-- PROVIDED MATERIAL --
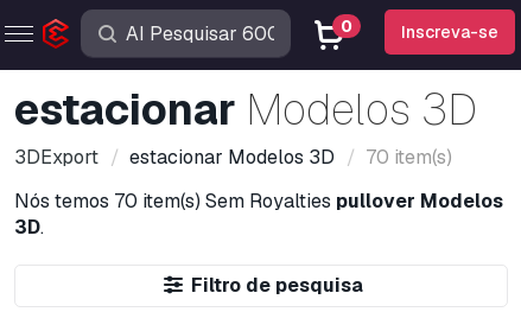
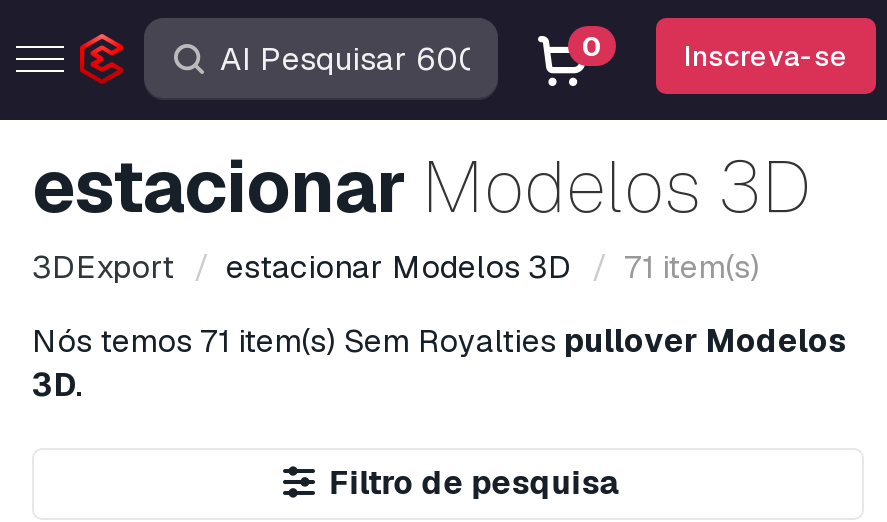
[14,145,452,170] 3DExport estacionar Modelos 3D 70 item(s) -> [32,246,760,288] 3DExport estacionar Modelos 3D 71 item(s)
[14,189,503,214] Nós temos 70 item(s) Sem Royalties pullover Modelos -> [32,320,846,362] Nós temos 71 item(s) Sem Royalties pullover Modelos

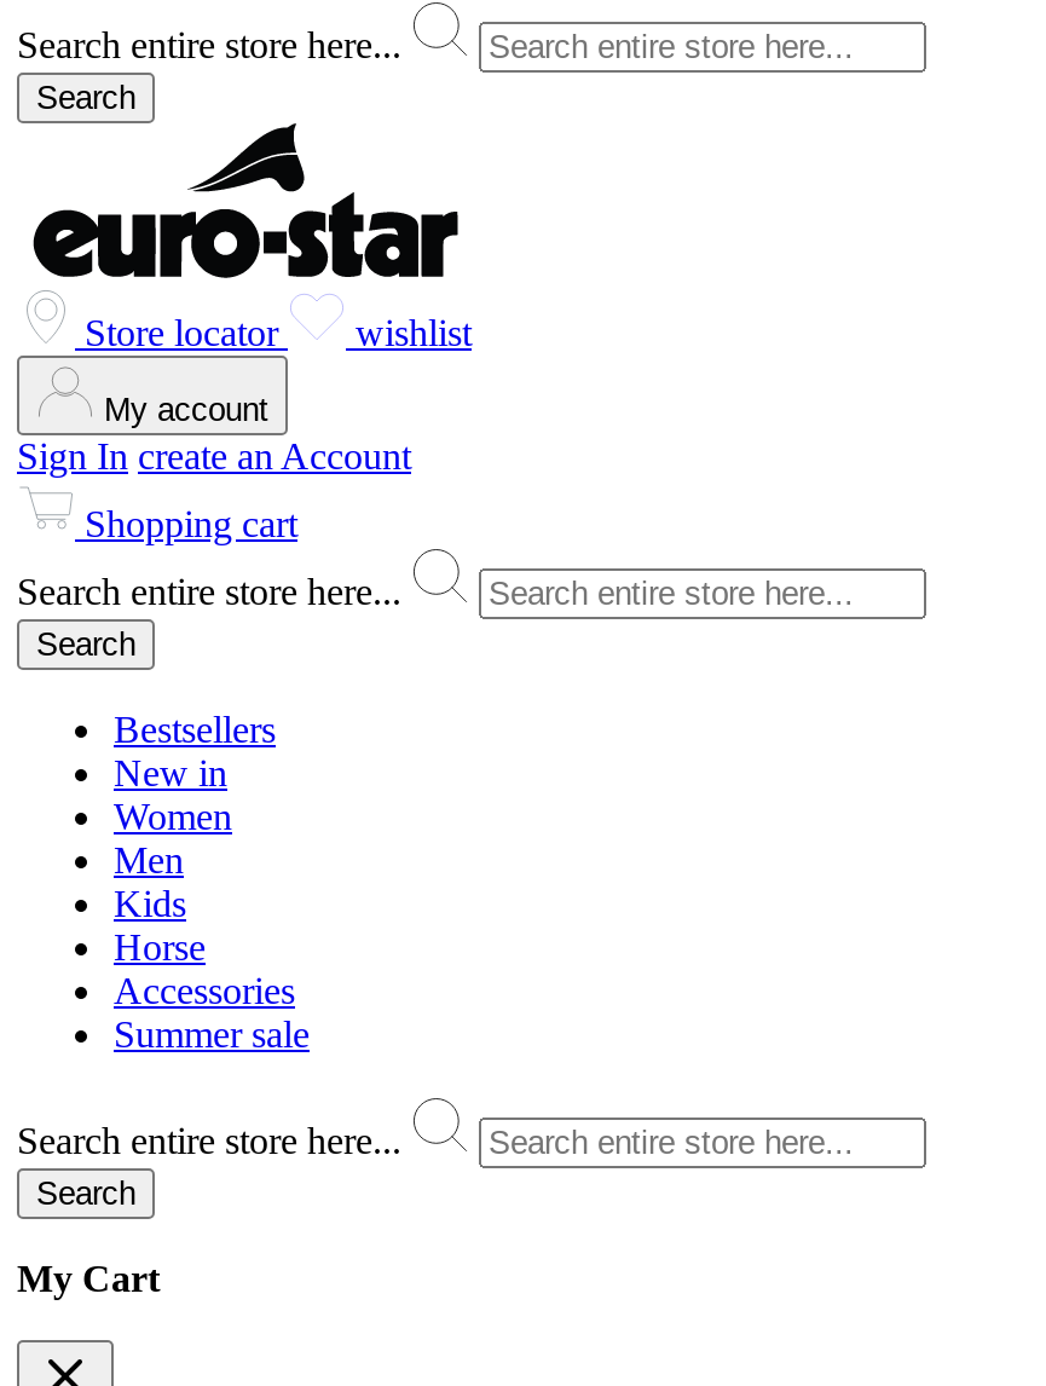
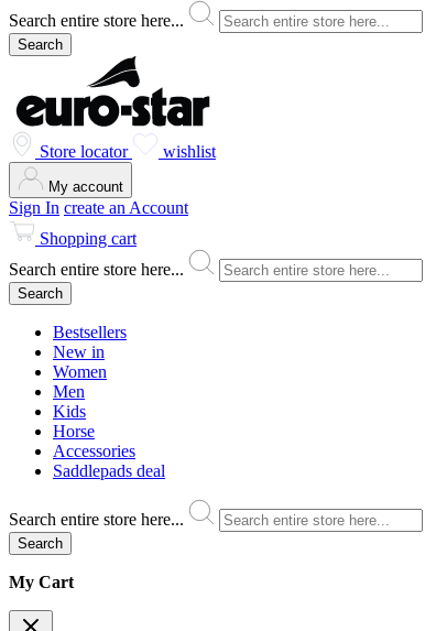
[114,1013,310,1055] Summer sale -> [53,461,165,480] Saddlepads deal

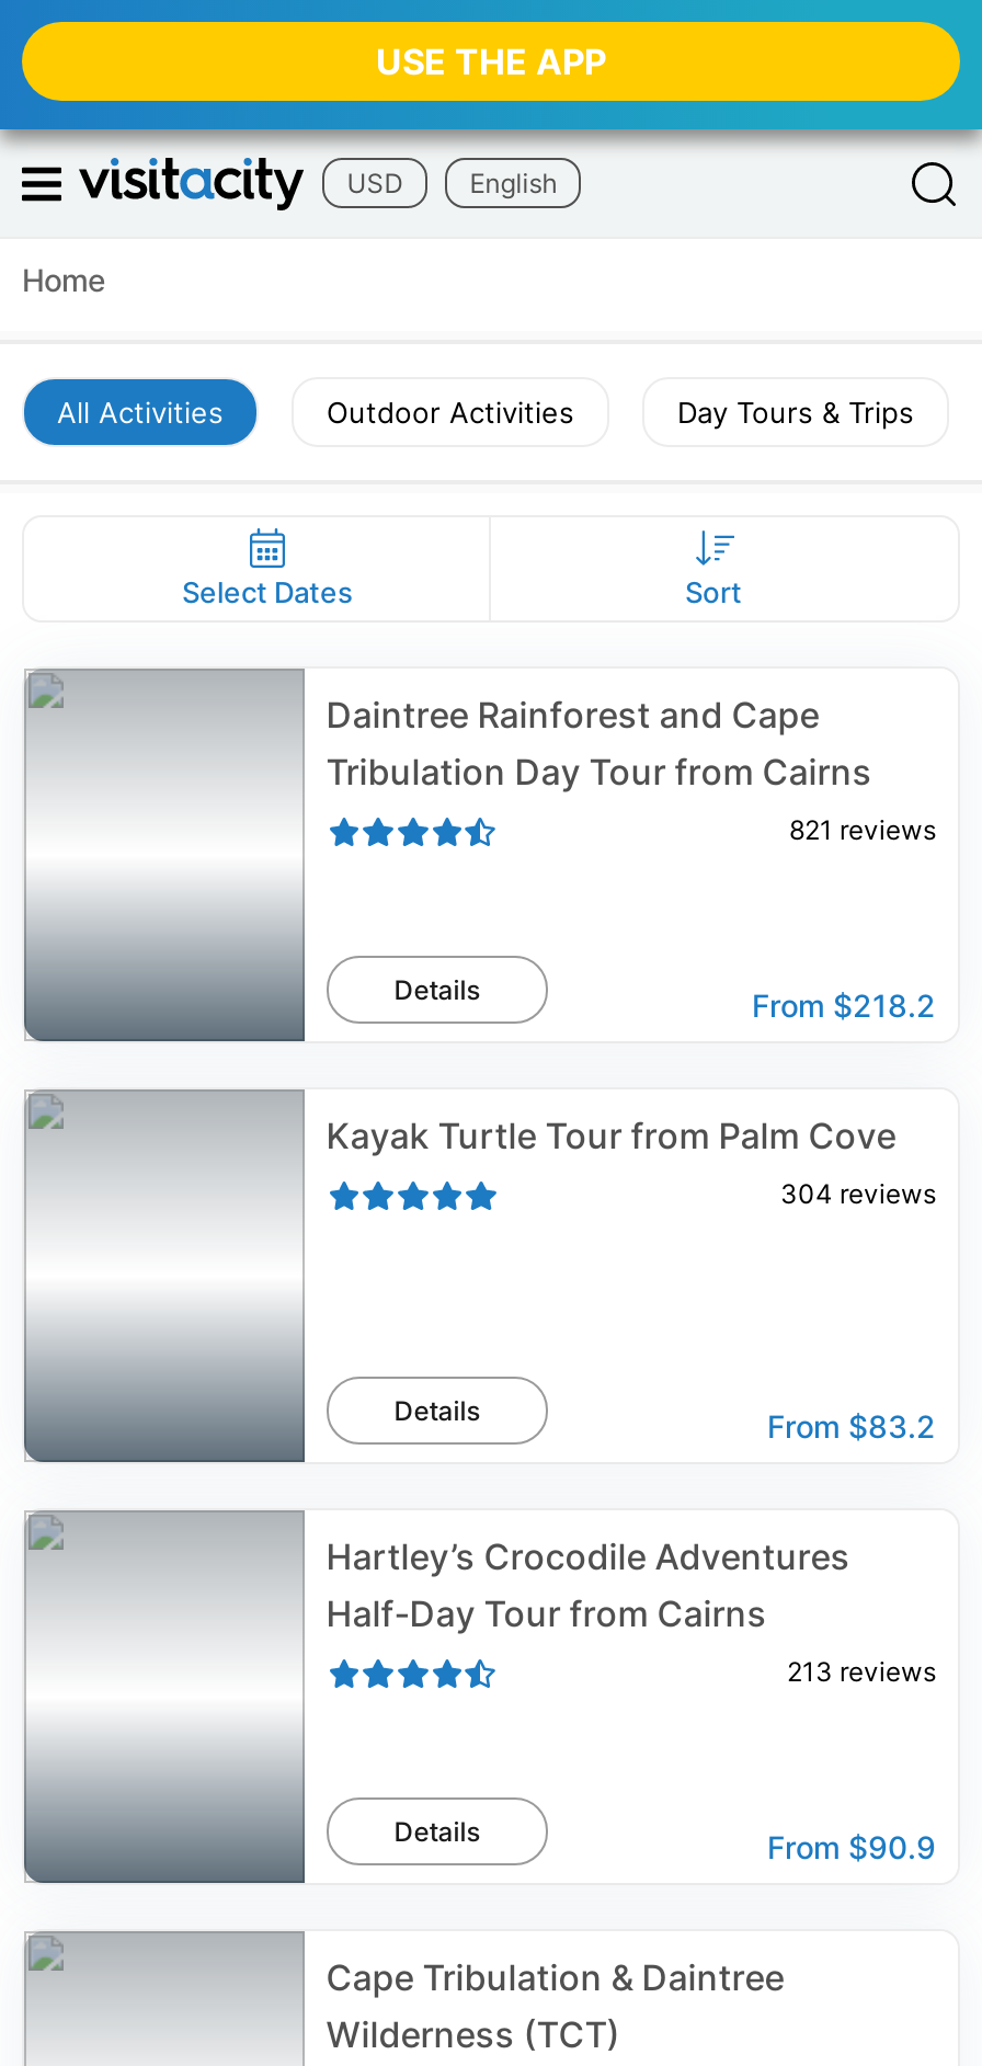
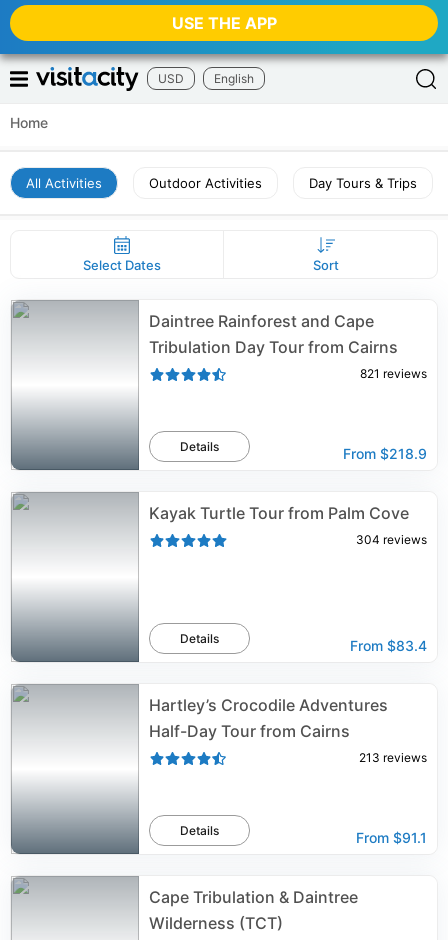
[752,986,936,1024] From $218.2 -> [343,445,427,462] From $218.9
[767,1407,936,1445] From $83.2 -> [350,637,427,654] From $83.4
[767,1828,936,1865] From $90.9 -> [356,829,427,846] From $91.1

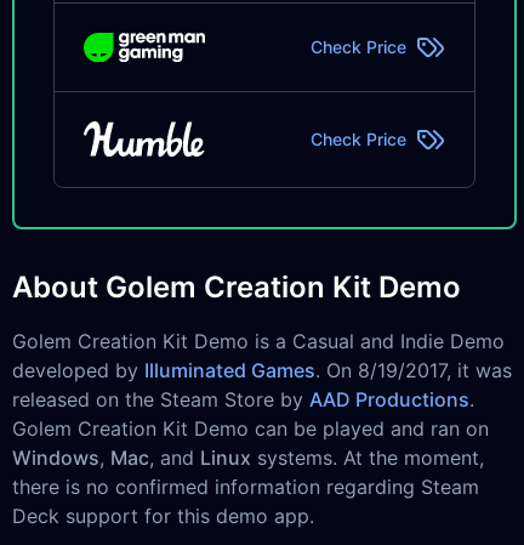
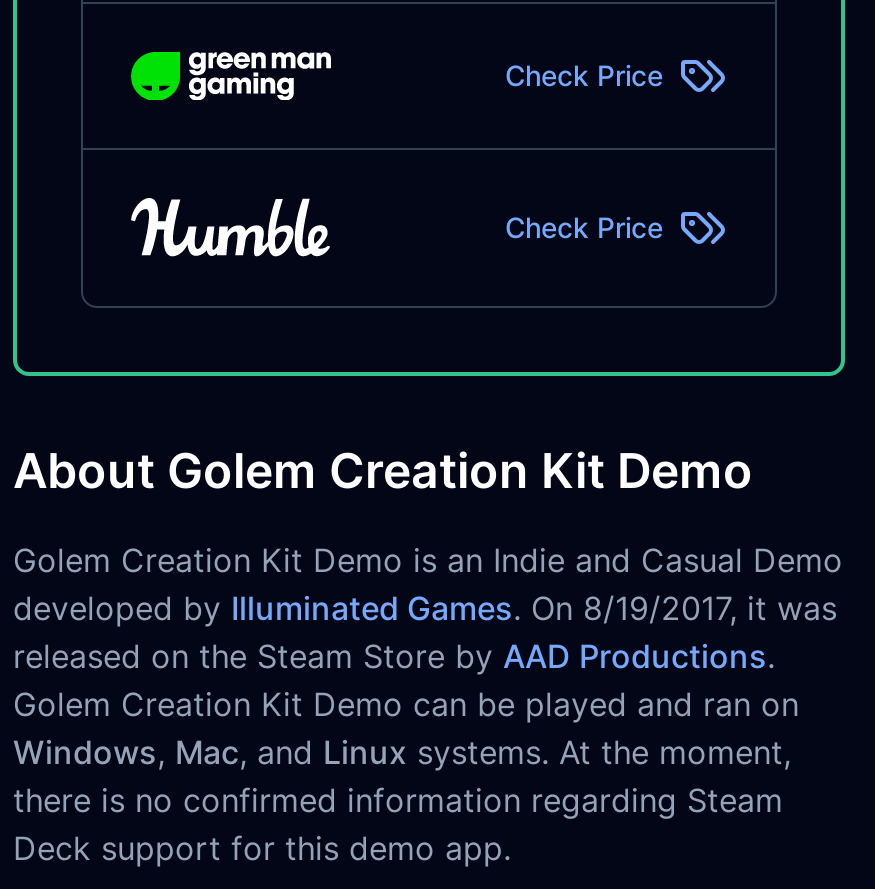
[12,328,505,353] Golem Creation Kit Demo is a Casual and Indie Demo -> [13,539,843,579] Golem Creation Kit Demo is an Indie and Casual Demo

-- EXERCISE GOAL --
Set down every line above exactly, pictures excluded.

-- RESULT BELOW --
[14,145,452,170] 3DExport estacionar Modelos 3D 70 item(s) -> [32,246,760,288] 3DExport estacionar Modelos 3D 71 item(s)
[14,189,503,214] Nós temos 70 item(s) Sem Royalties pullover Modelos -> [32,320,846,362] Nós temos 71 item(s) Sem Royalties pullover Modelos

[114,1013,310,1055] Summer sale -> [53,461,165,480] Saddlepads deal

[752,986,936,1024] From $218.2 -> [343,445,427,462] From $218.9
[767,1407,936,1445] From $83.2 -> [350,637,427,654] From $83.4
[767,1828,936,1865] From $90.9 -> [356,829,427,846] From $91.1

[12,328,505,353] Golem Creation Kit Demo is a Casual and Indie Demo -> [13,539,843,579] Golem Creation Kit Demo is an Indie and Casual Demo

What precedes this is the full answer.